Brian and I decided to take a Sunday drive for the first time probably since last summer, to no where in particular we were open to wherever the spirit led us.
Because we are living in a holiday trailer right now awaiting possession of our new house in June, I was feeling the need to visit garden nursery’s. In the greenhouses we got to smell summer, and take in the vast multitude of colors of flowers, leaves, fruits, vegetables.
On our way to our first nursery we passed by on the highway a young girl walking beside the road, not hitchhiking but a determined walk. It is 22 degrees out and sunny. We saw her again about an hour later and we can tell she is crying. We looked at each other, prayed and did an abrupt u-turn.
We pulled up on a side road, just in front of where she would be crossing and I got out and go to meet her.
“Where are you headed?” I asked her.
“Dawson,” was her reply but her face betrayed caution.
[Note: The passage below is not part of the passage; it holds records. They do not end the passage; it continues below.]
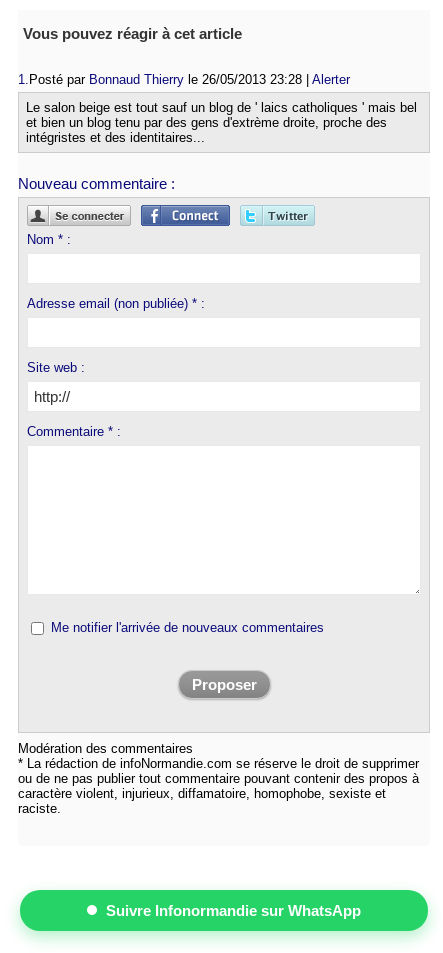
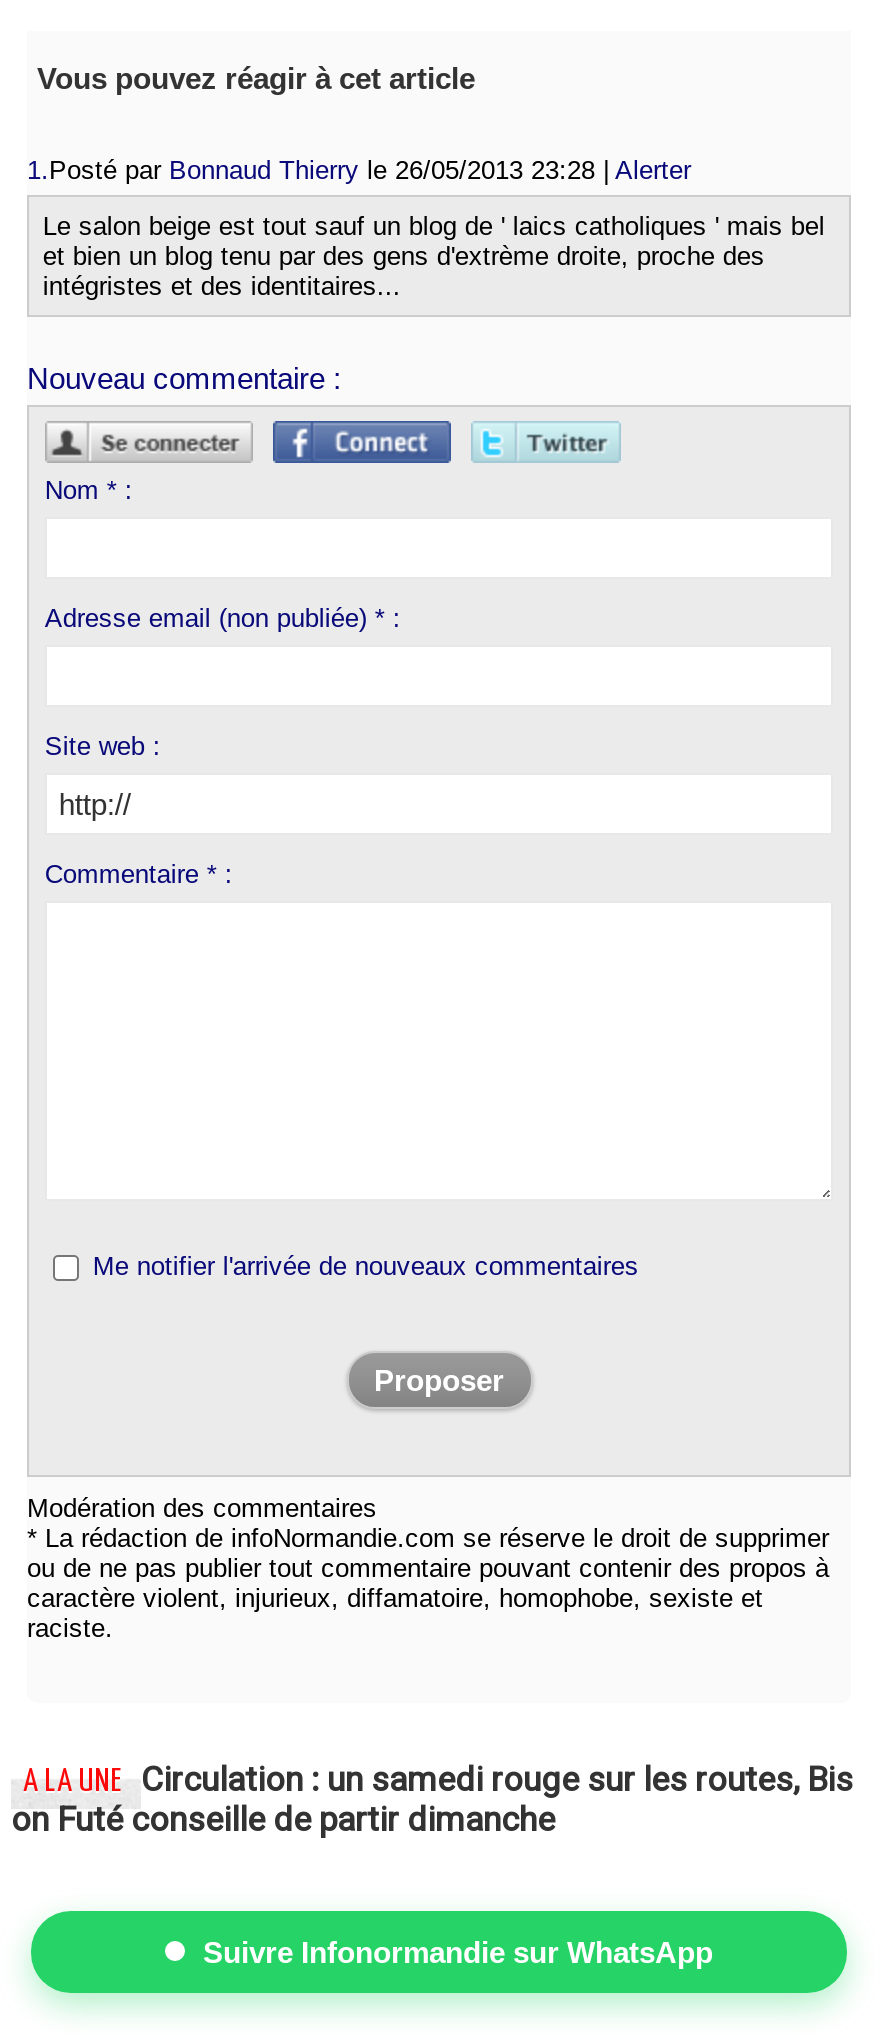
+ A LA UNE Circulation : un samedi rouge sur les routes, Bis
+ on Futé conseille de partir dimanche
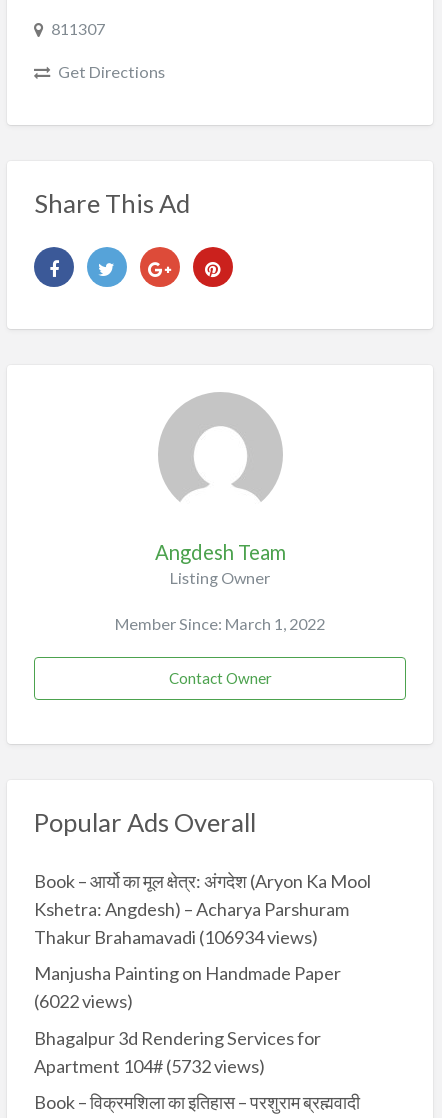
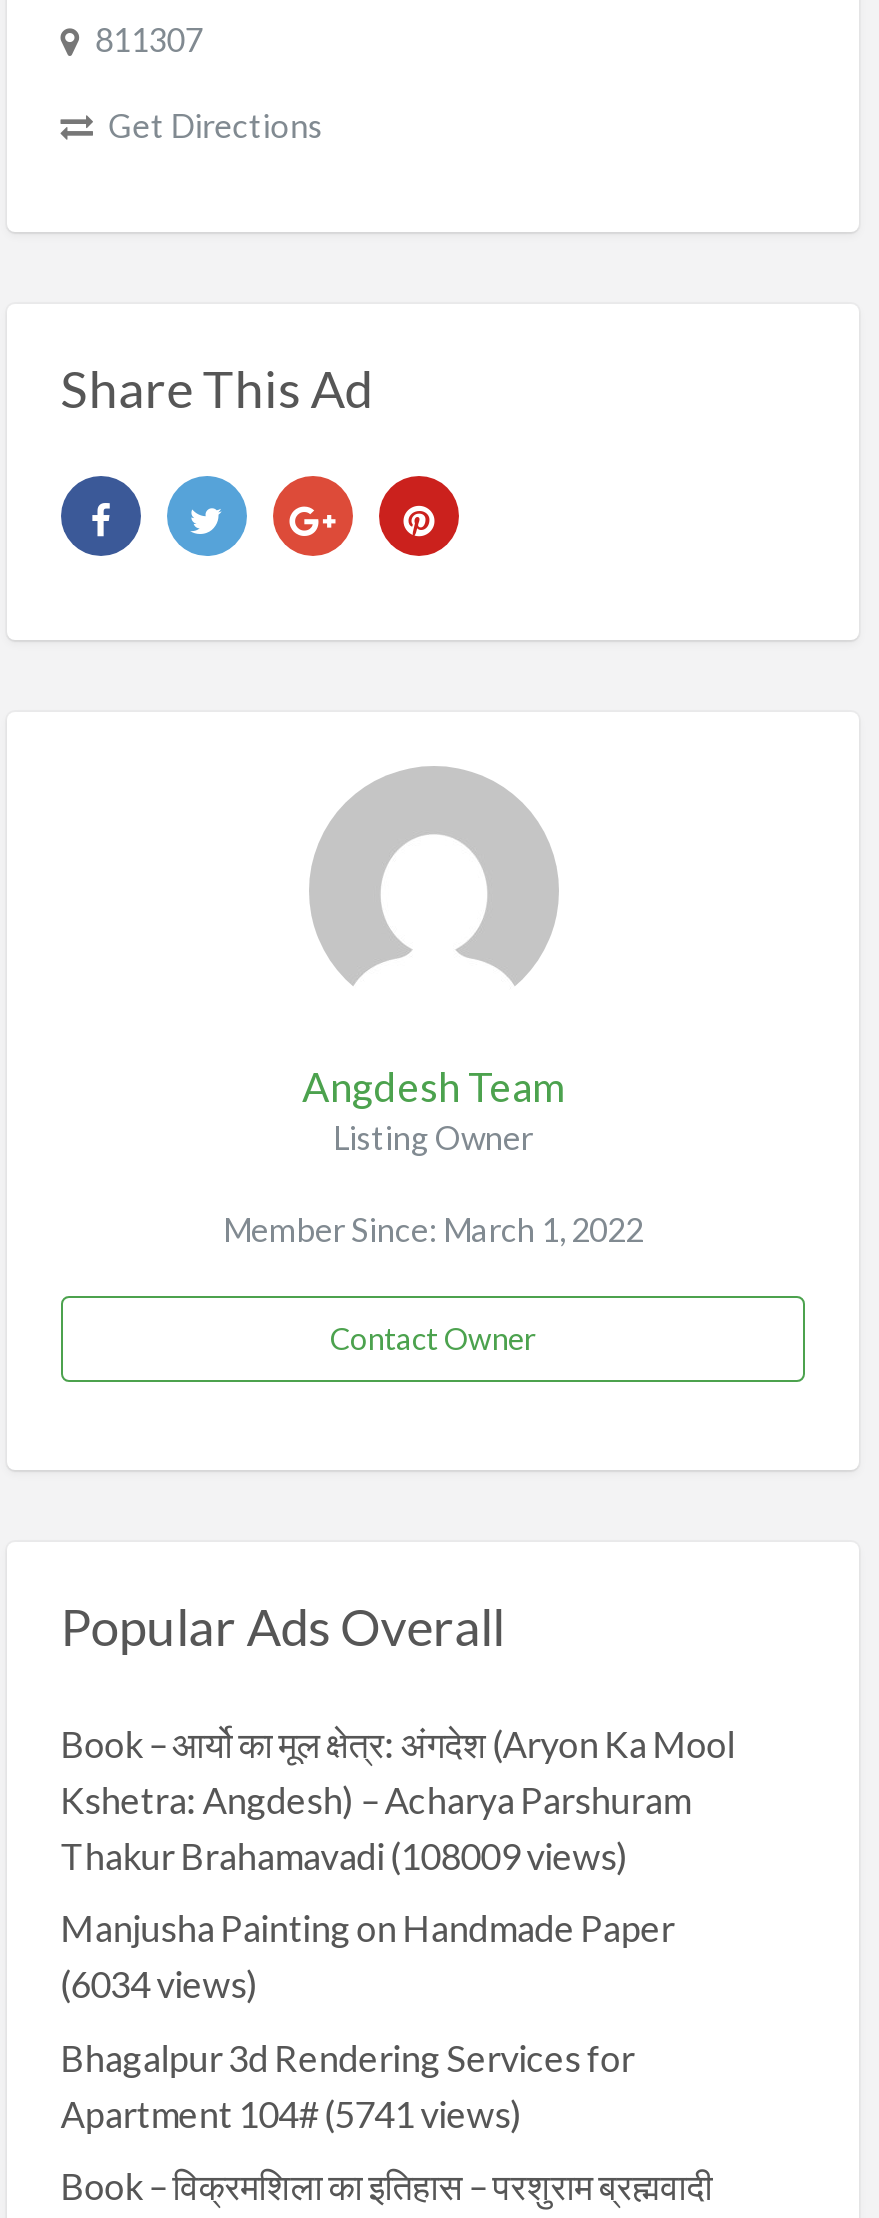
- Thakur Brahamavadi (106934 views)
+ Thakur Brahamavadi (108009 views)

- (6022 views)
+ (6034 views)

- Apartment 104#(5732 views)
+ Apartment 104#(5741 views)
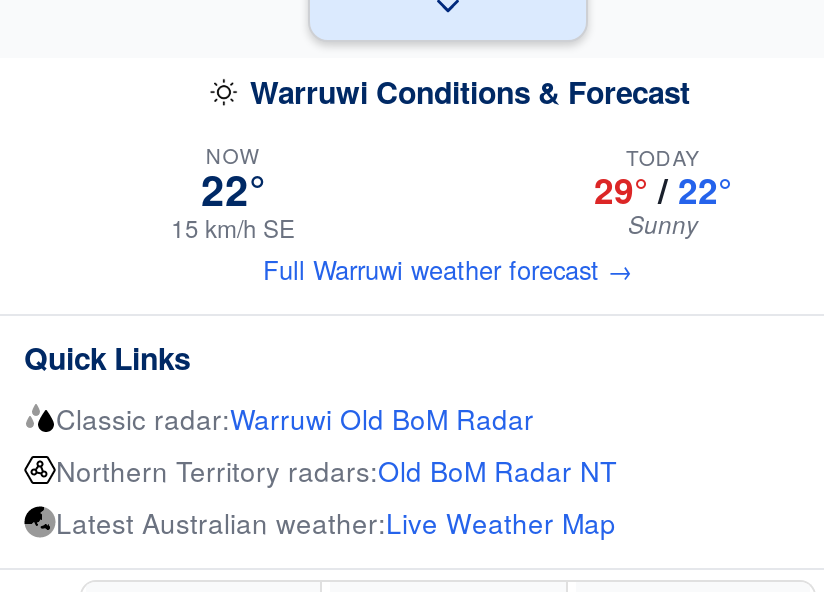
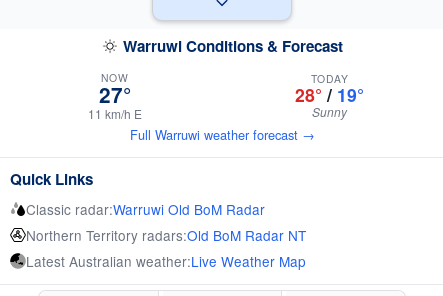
- 22°
+ 27°

- 29°/22°
+ 28°/19°

- 15 km/h SE
+ 11 km/h E
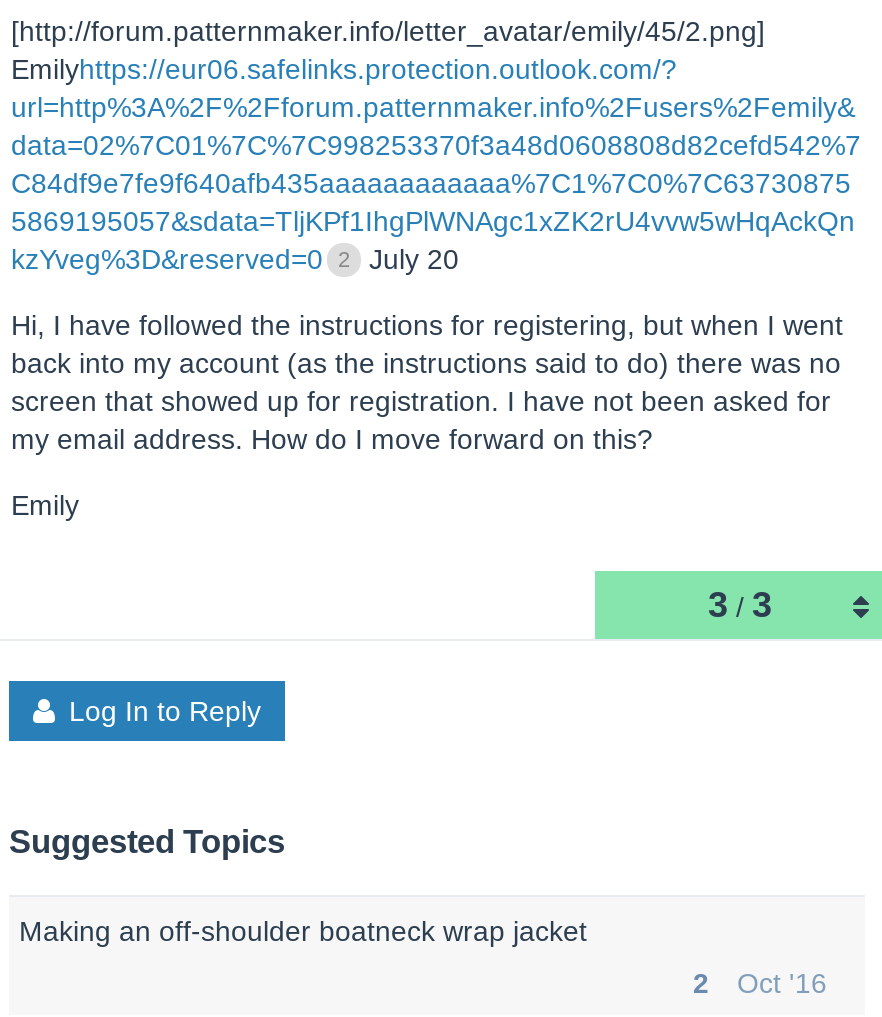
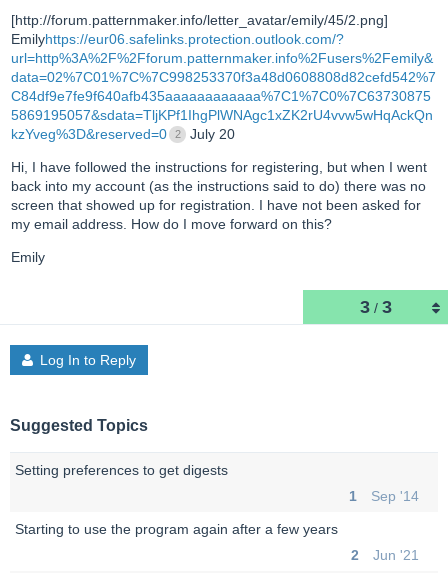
- Making an off-shoulder boatneck wrap jacket
+ Setting preferences to get digests
+ 1
+ Sep '14
+ Starting to use the program again after a few years

- 2 Oct '16
+ 2 Jun '21
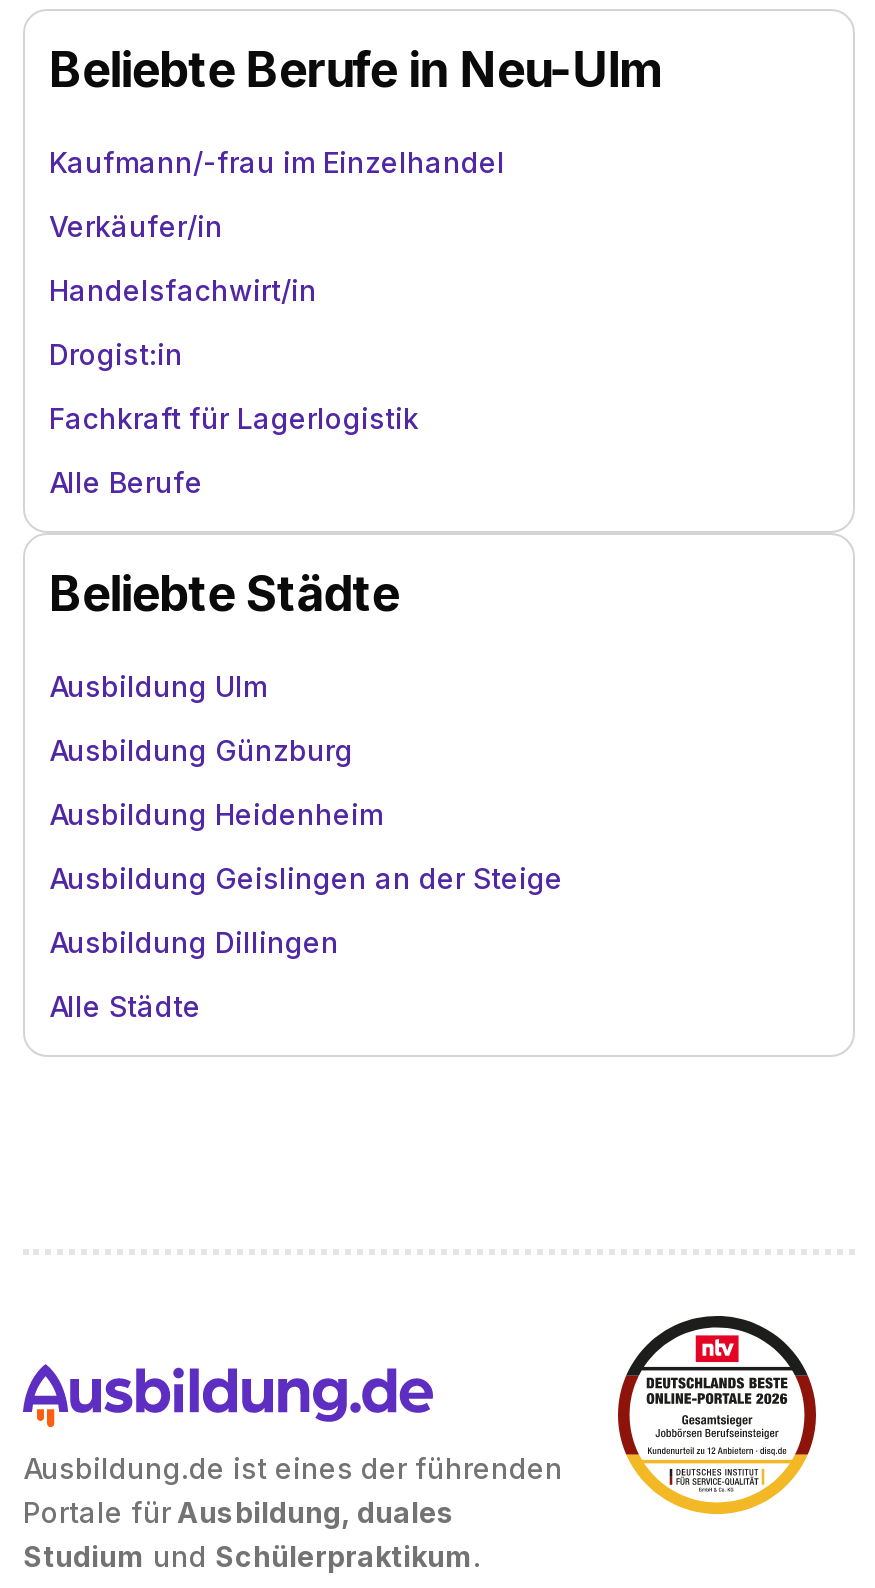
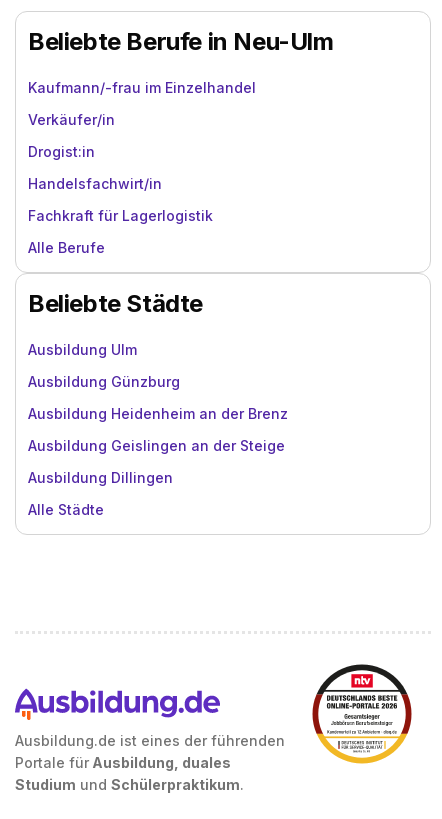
moved down: Handelsfachwirt/in

moved up: Drogist:in

- Ausbildung Heidenheim
+ Ausbildung Heidenheim an der Brenz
Dawson is still an hour and 15 minutes by car.
Incredulously I looked at her and said, “Dawson?”
I said, “Would you like a ride?” to which she nodded again and we got our destination for our drive figured out.
We started off down the highway and a very quiet, “Thank you for the ride,” came from the back seat.
Enter into our lives for a very short period of time, I will call her “Ashley.”
A bleached blonde, tear streaked, dusty native girl probably late teens or 20ish.
Enter into our world – a woman on the outside looking in.
We got to Beaverlodge and Brian went into the store to get a Gatorade and water as she was visibly warm. I turned to her and asked her why she was walking on the highway to Dawson.
She looked straight at me and said, “I don’t know how to get these off me.”
I looked at her hands that she was holding out and saw nothing, but gently asked, “Get what off hun?”
That snapped something in her and she said she had to go to the bathroom and got
out of the car. When she did not return after quite a while, I went in to investigate and we realized she had slipped out the back. So back to the highway we went, and there she was walking her way to Dawson.
I slipped down my window and said, “Would you like that ride to Dawson?”
She simply nodded, got in and again said, “thank you.”
Partway through the drive, Brian pulled out his phone and looked at it for a moment.
“If something is wrong, I will just walk,” came from the back seat. I realized that the phone had unnerved her. She was probably running from someone or something.
Now I would like to say that this is a happy ending story and all things turned out for good, but it is not.
I was able to talk to her a bit, not sure if she understood because of whatever drugs or mental condition she had about the fact that we had prayed about going for a drive and we were not sure where to go. But that we believed God has sent us to her to pick her up and offer protection for this trip to Dawson. I asked her if she had ever heard about God. At first she said no, but then she softly said, maybe her grandma had talked to her about it. I told her that God loved her and we would be happy to help her with whatever she needed in Dawson.
We arrived, she refused food, and refused to let us take her to her grandmas’ house and walked away.
The heartache and sadness that washed over me was almost overwhelming.
I had this girl in my car, I had resources, I had God but I could only watch her walk away and not help her. I was devastated. Brian and I prayed for her and will continue too but I realized it was her choice to stay on the outside of the circle. You cannot make people come in.
Oh, I talked to God a lot and about this situation and the helplessness and heartbreak I felt and what was astounding was I had never met her before and probably will not again.
God who created every person, and knows them intimately, told me that He feels the exact same way whenever His children walk away from His protection, His ways of doing things, set on doing things their way.
I started to think about what keeps people on the outside looking in.
Fear - do not know who to trust
Self esteem – no one would like me
Shame or Guilt – yours or some that other people have spoken over you
Sickness and pain – no one else can understand, and I hurt too much
Addictions – food, pornography, sex, drugs, alcohol, smoking, gambling
Judging /Prejudice – I’m not like “those” people
Pride – that is not about me or it is all about me
I cannot hear God - He does not speak to me - so I cannot go into the circle
Ashley, like many people was running, was it real of drug induced? It does not matter she was afraid of something and that something kept her running determined to find a way on her own, away from safety, away from people and a God who can help.